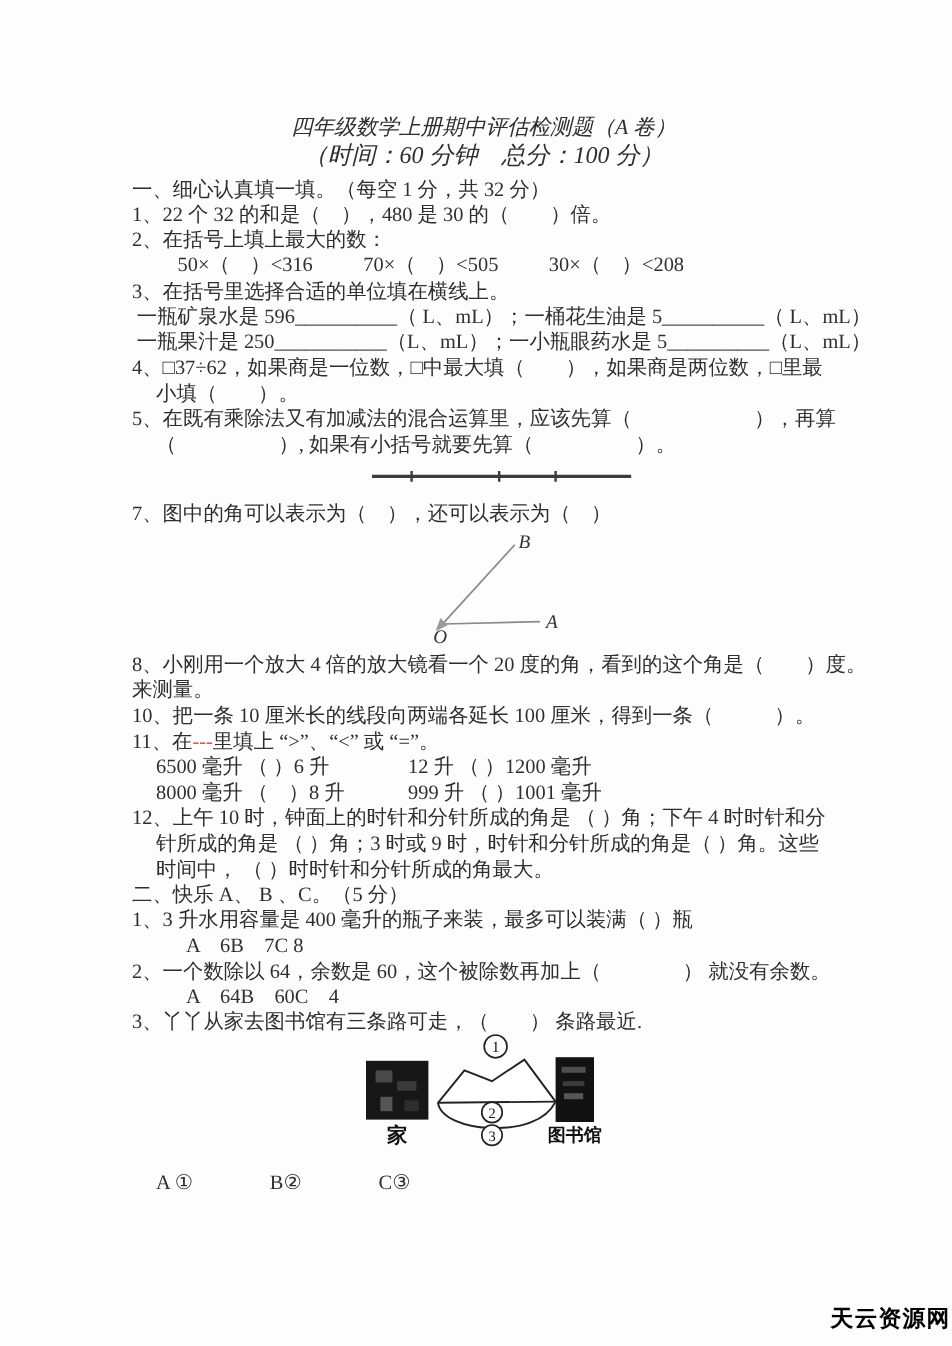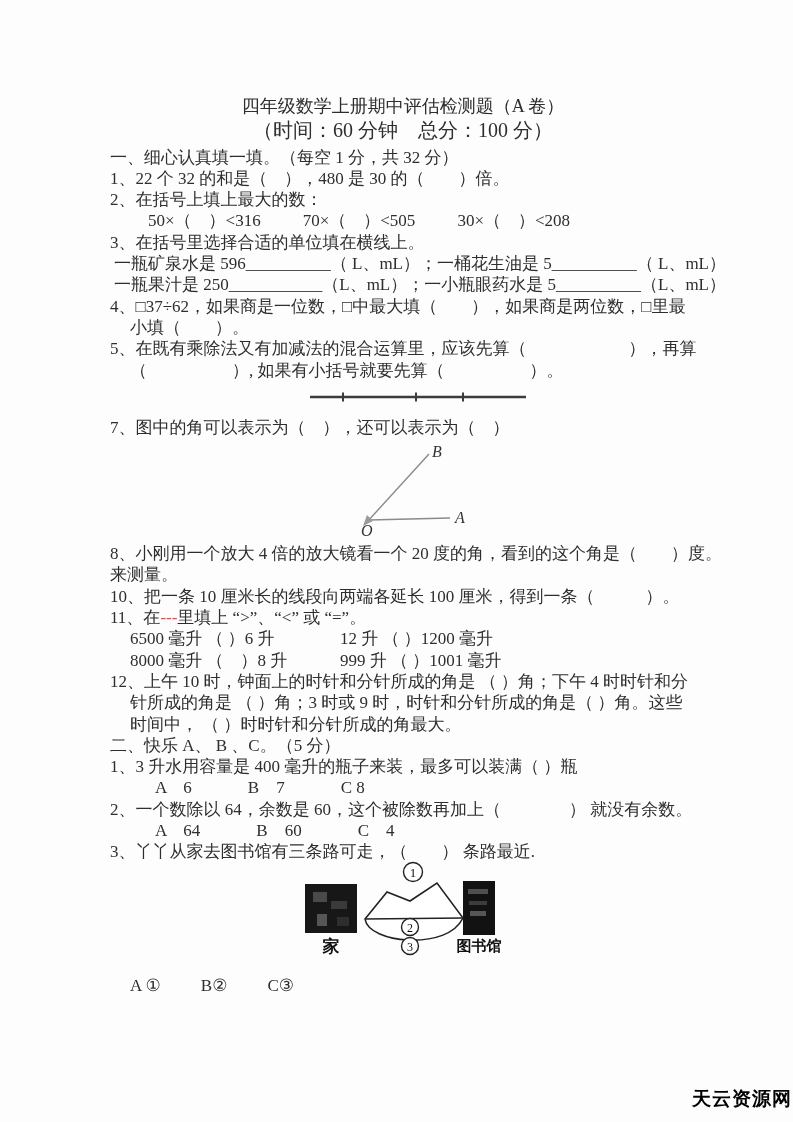--- a/index.html
+++ b/index.html
@@ -3,30 +3,30 @@
 <meta charset="utf-8">
 <style>
   html,body { margin:0; padding:0; }
   .page {
     position:relative; width:793px; height:1122px; background:#fdfdfd;
     font-family:"Liberation Serif","DejaVu Serif",serif;
     color:#2e2e2e; overflow:hidden;
   }
   .content { position:absolute; left:110px; top:96px; width:586px; font-size:17px; }
   .ln { margin:0; line-height:21.3px; white-space:pre; }
-  .center { text-align:center; }
+  .center { text-align:center;font-style:italic; }
   .title { font-size:18px; }
   .subtitle { font-size:20px; margin-top:3px; margin-bottom:5px; }
   .indent1 { padding-left:20px; }
   .indent-sm { padding-left:4px; }
   .exprs { display:flex; padding-left:38px; gap:42px;align-items:flex-end; }
   .cmp-row { display:flex; padding-left:20px; }
   .cmp-row .c1 { display:inline-block; width:210px; }
-  .opts { display:flex; padding-left:45px; gap:56px; }
-  .opts.tight { padding-left:20px; gap:40px; }
+  .opts { display:flex; padding-left:45px; }
+  .opts.tight { padding-left:20px; gap:64px; }
   .dash-red { color:#cc5555; }
   .fig-seg { display:block; margin:8px 0 12px 198px; }
   .fig-angle { display:block; margin:4px 0 5px 242px; }
   .fig-paths { display:block; margin:-4px 0 4px 183px; }
   .watermark {
     position:absolute; right:1px; bottom:10px;
     font-family:Liberation Sans, sans-serif;
     font-weight:bold; font-size:19px; color:#000; letter-spacing:1px;
   }
   svg text.lbl { font-family:"Liberation Serif","DejaVu Serif",serif; }

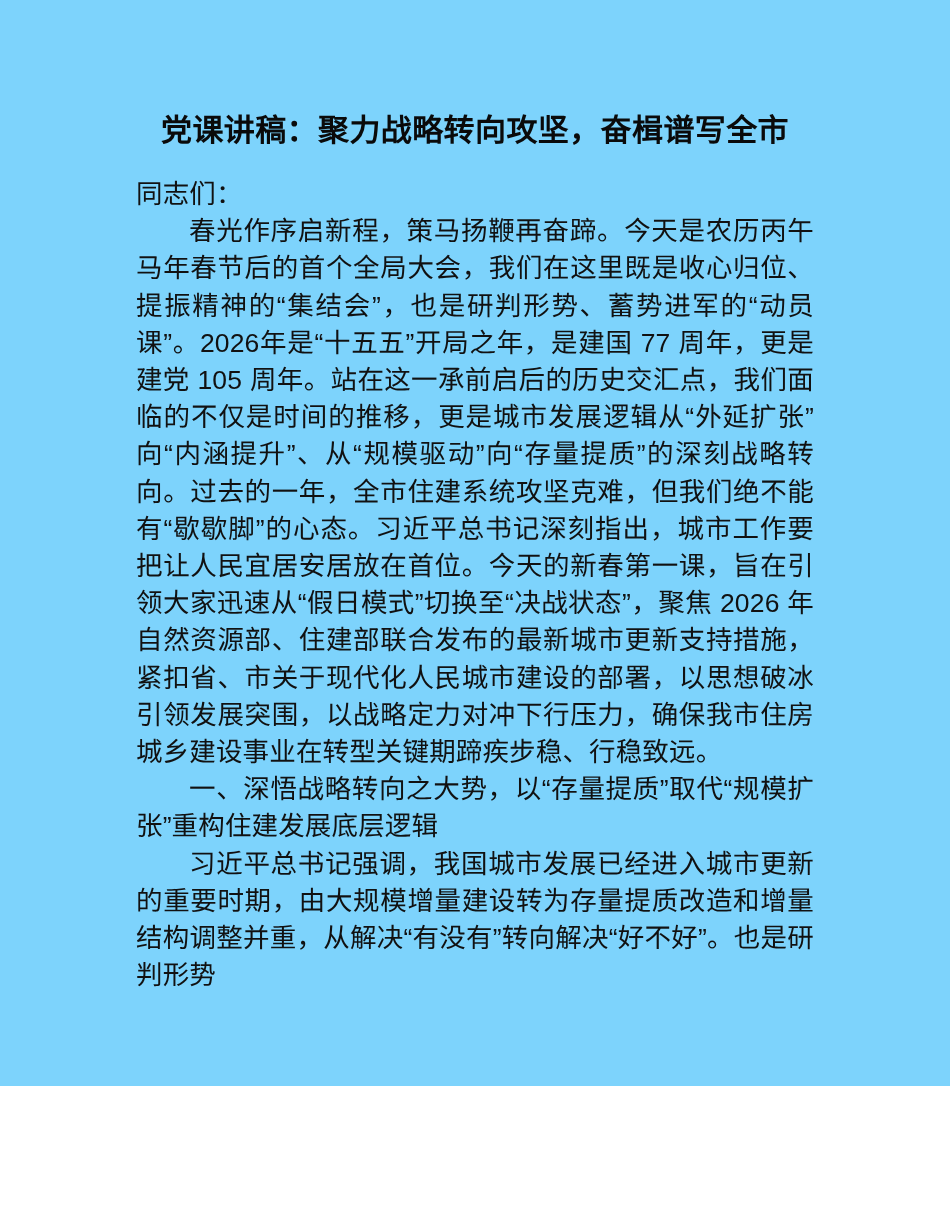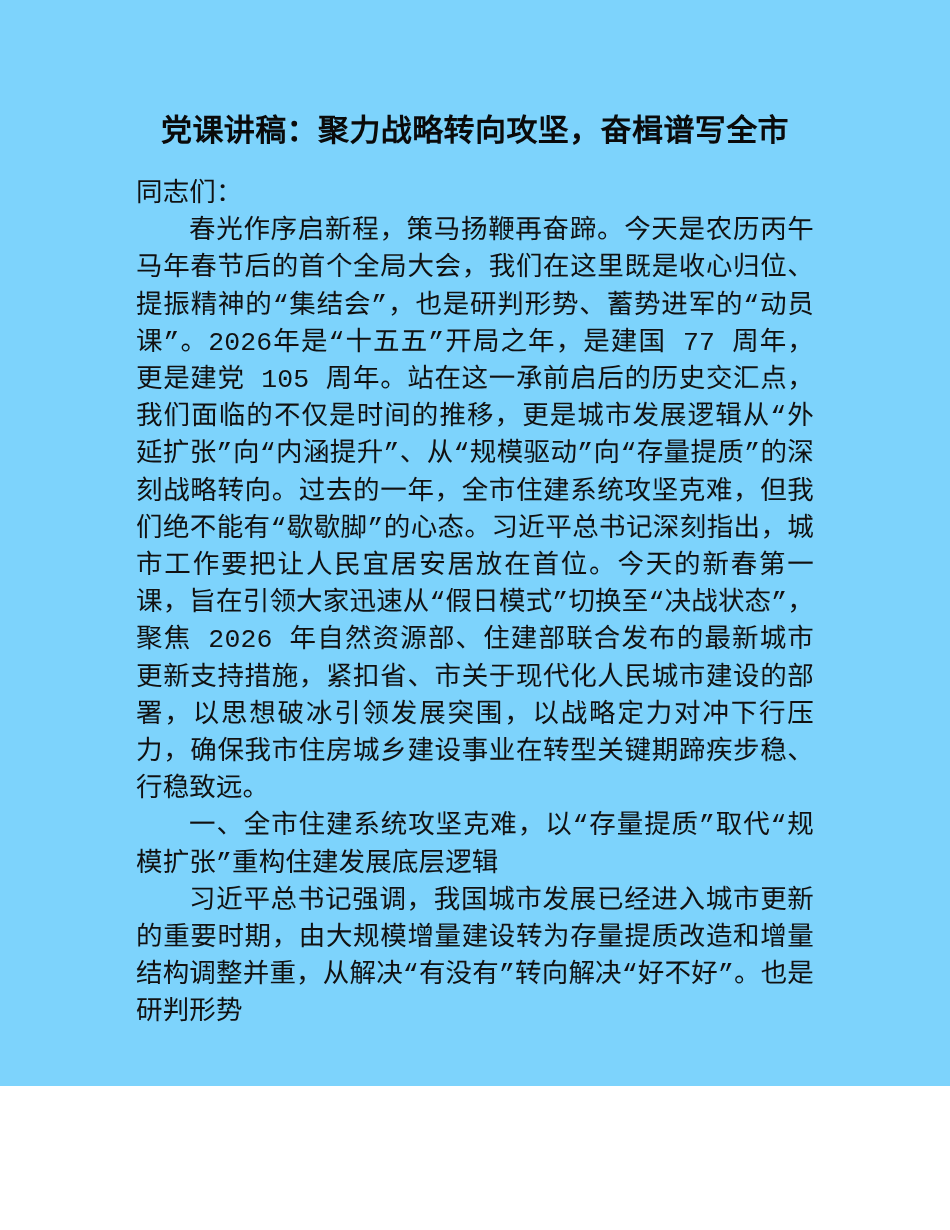--- a/index.html
+++ b/index.html
@@ -52,21 +52,21 @@
   }
 
   
   .body-block {
     margin-top: 18px;
   }
 
   p.para {
     margin: 0;
     padding: 0;
-    font-family: Liberation Mono, monospace;
+    font-family: Liberation Sans, sans-serif;
     font-size: 26.5px;
     line-height: 37.2px;
     text-align: justify;
     text-justify: inter-ideograph;
     letter-spacing: 0.15px;
     color: #111111;
     text-indent: 0;
   }
 
   p.para.indent {
@@ -92,19 +92,19 @@
     <h1 class="doc-title">
       <span class="title-line">党课讲稿：聚力战略转向攻坚，奋楫谱写全市</span>
     </h1>
 
     <div class="body-block">
 
       <p class="para salutation">同志们：</p>
 
       <p class="para indent">春光作序启新程，策马扬鞭再奋蹄。今天是农历丙午马年春节后的首个全局大会，我们在这里既是收心归位、提振精神的“集结会”，也是研判形势、蓄势进军的“动员课”。2026年是“十五五”开局之年，是建国 77 周年，更是建党 105 周年。站在这一承前启后的历史交汇点，我们面临的不仅是时间的推移，更是城市发展逻辑从“外延扩张”向“内涵提升”、从“规模驱动”向“存量提质”的深刻战略转向。过去的一年，全市住建系统攻坚克难，但我们绝不能有“歇歇脚”的心态。习近平总书记深刻指出，城市工作要把让人民宜居安居放在首位。今天的新春第一课，旨在引领大家迅速从“假日模式”切换至“决战状态”，聚焦 2026 年自然资源部、住建部联合发布的最新城市更新支持措施，紧扣省、市关于现代化人民城市建设的部署，以思想破冰引领发展突围，以战略定力对冲下行压力，确保我市住房城乡建设事业在转型关键期蹄疾步稳、行稳致远。</p>
 
-      <p class="para indent">一、全市住建系统攻坚克难，以“存量提质”取代“规模扩张”重构住建发展底层逻辑</p>
+      <p class="para indent">一、深悟战略转向之大势，以“存量提质”取代“规模扩张”重构住建发展底层逻辑</p>
 
       <p class="para indent">习近平总书记强调，我国城市发展已经进入城市更新的重要时期，由大规模增量建设转为存量提质改造和增量结构调整并重，从解决“有没有”转向解决“好不好”。也是研判形势</p>
 
     </div>
   </div>
 </div>
 
 </body></html>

---*---

• Problem description
Tally up the lines holding the word "block" in the data above, and answer with that figure only.

• Answer section
6